Bring together every line in the data that includes "Days".

Material for this exercise START

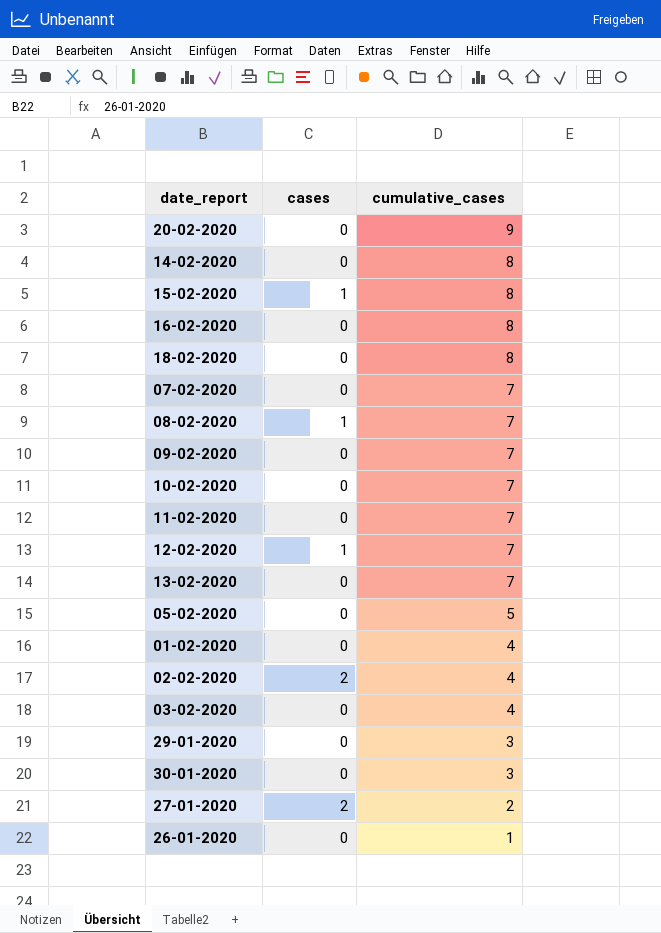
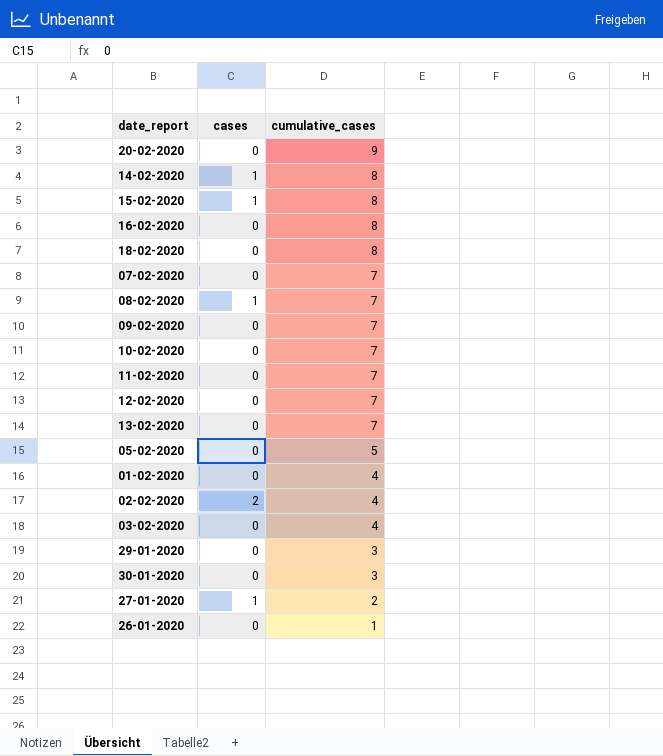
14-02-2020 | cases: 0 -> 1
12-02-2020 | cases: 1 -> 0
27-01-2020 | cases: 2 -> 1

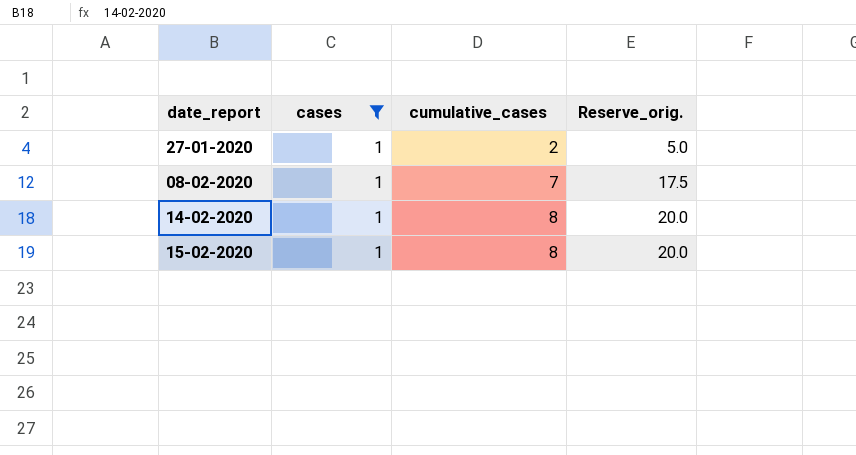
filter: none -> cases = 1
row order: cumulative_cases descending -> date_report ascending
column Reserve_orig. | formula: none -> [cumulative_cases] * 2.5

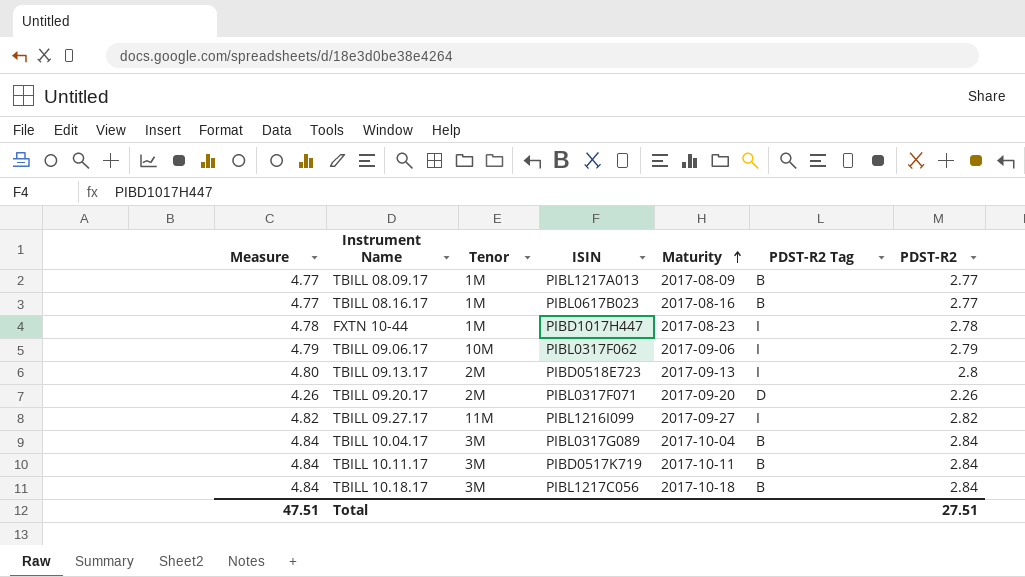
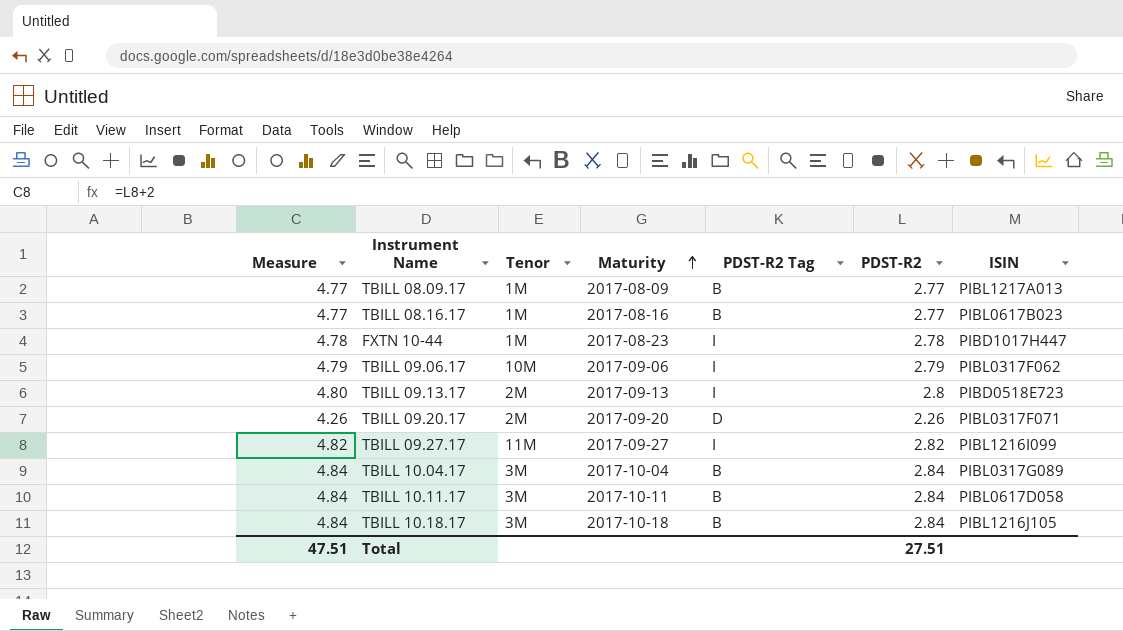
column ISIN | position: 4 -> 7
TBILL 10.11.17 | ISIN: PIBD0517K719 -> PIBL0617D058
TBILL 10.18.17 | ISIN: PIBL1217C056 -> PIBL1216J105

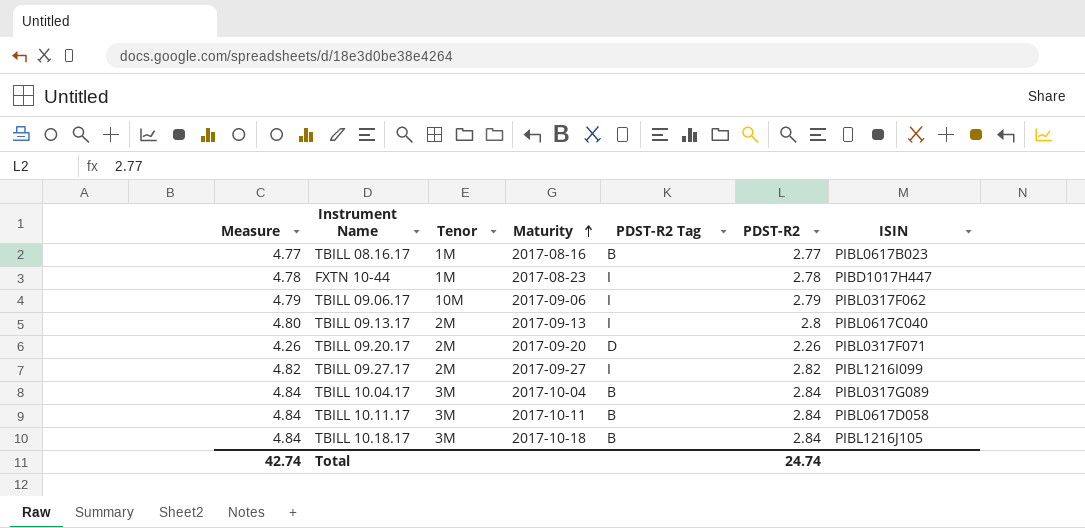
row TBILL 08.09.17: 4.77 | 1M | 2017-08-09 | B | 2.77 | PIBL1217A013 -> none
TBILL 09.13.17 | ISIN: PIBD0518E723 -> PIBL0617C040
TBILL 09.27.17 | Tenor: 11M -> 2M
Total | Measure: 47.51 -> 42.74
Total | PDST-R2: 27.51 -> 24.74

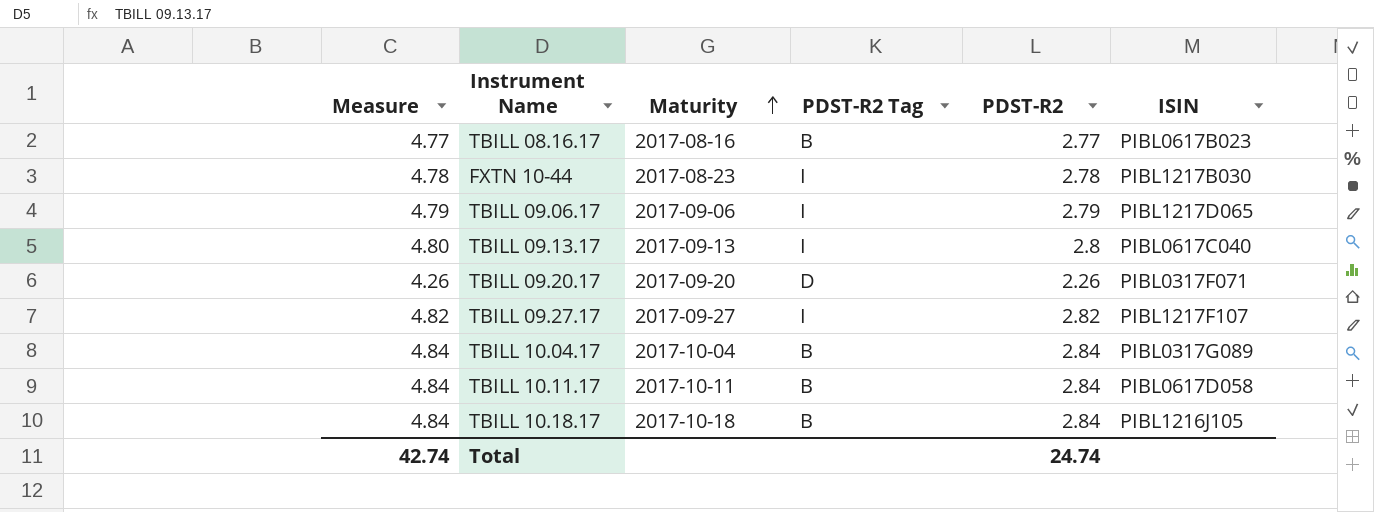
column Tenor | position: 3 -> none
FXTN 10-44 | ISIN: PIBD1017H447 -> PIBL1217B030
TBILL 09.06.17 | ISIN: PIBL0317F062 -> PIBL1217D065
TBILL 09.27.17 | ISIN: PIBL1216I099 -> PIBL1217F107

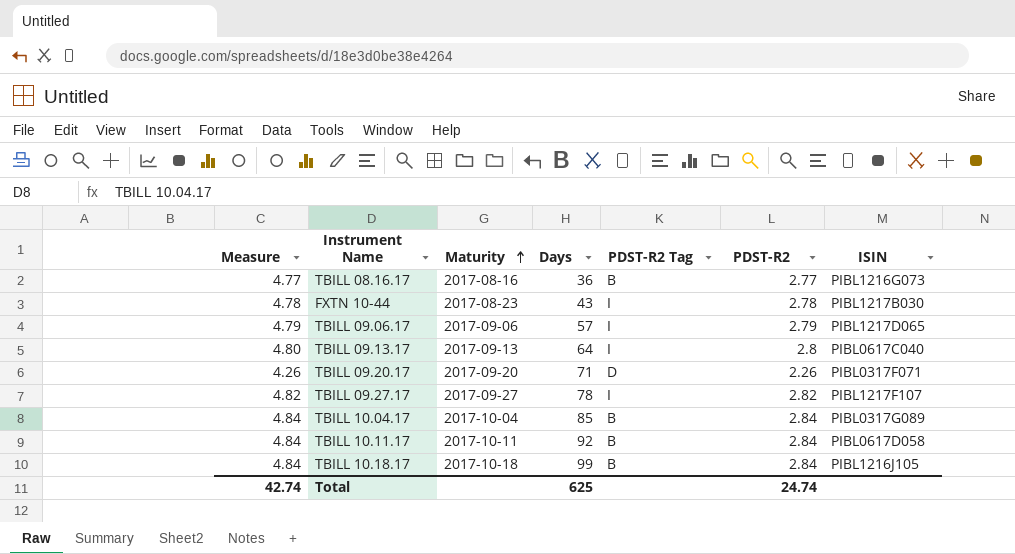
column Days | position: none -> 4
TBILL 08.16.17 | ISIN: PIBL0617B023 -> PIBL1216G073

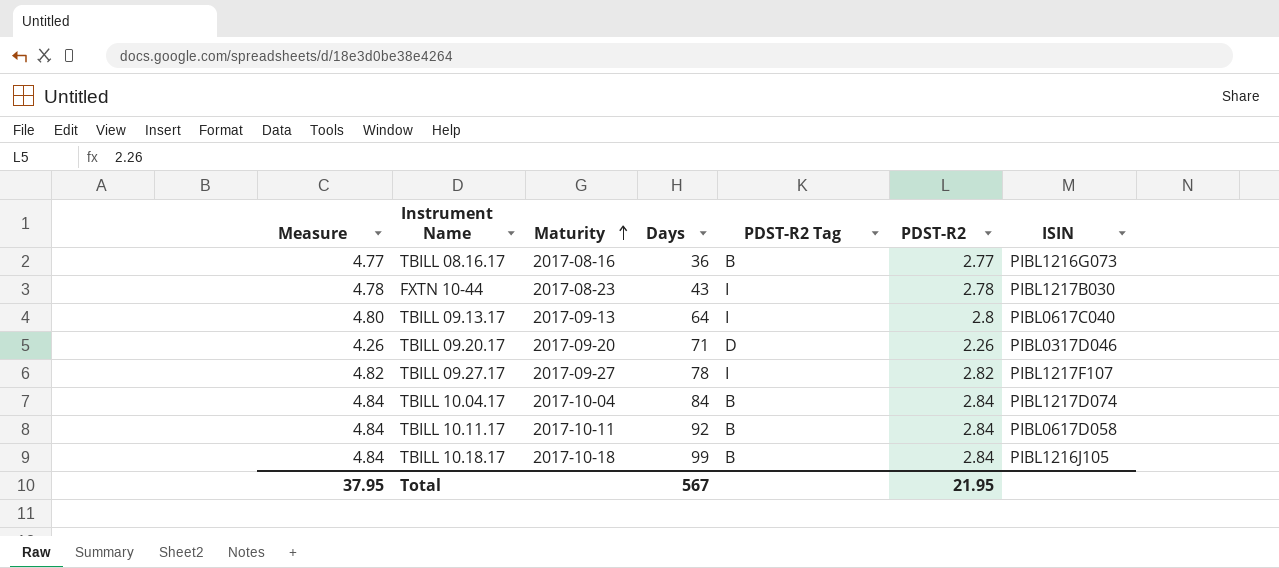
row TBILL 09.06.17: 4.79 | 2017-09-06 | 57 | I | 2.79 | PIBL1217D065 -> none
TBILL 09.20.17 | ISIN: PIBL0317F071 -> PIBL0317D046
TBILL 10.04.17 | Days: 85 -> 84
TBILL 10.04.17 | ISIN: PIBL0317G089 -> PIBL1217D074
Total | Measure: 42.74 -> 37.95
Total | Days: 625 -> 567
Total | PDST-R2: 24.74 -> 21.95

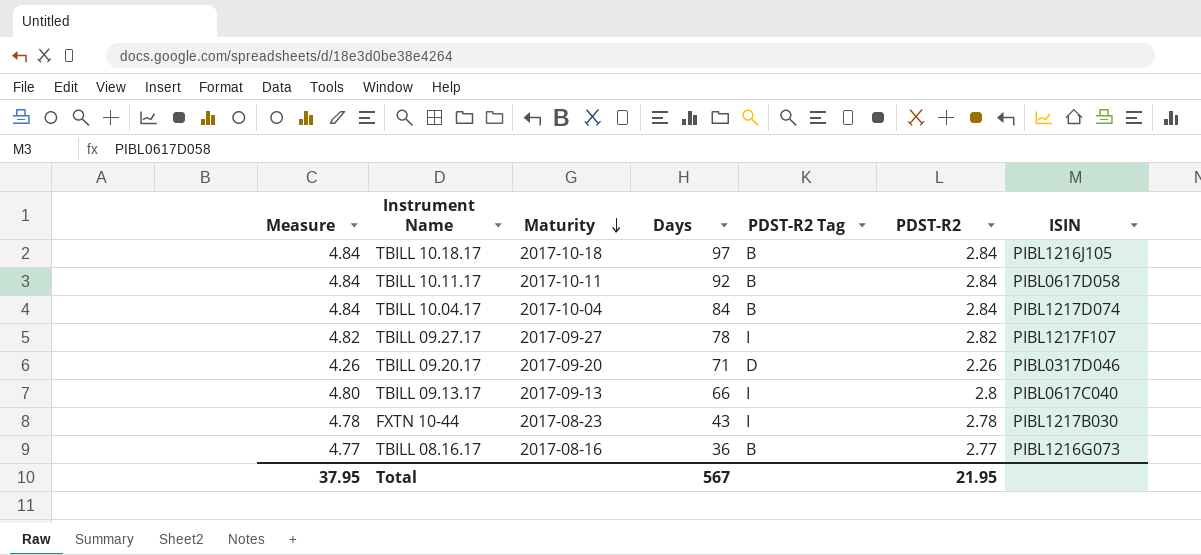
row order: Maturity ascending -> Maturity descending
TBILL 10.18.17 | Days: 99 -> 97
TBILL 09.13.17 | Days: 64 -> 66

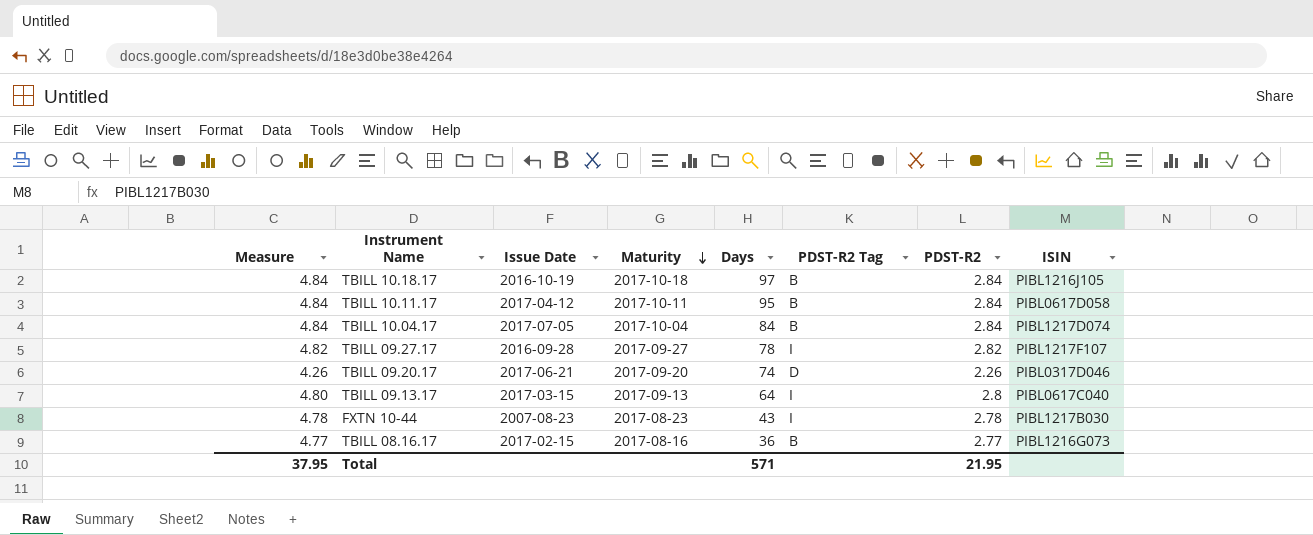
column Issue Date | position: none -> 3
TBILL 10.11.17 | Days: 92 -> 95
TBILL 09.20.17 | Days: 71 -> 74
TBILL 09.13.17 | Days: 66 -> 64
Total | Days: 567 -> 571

Material for this exercise END

* Solution for this exercise *
column Days | position: none -> 4
TBILL 10.04.17 | Days: 85 -> 84
Total | Days: 625 -> 567
TBILL 10.18.17 | Days: 99 -> 97
TBILL 09.13.17 | Days: 64 -> 66
TBILL 10.11.17 | Days: 92 -> 95
TBILL 09.20.17 | Days: 71 -> 74
TBILL 09.13.17 | Days: 66 -> 64
Total | Days: 567 -> 571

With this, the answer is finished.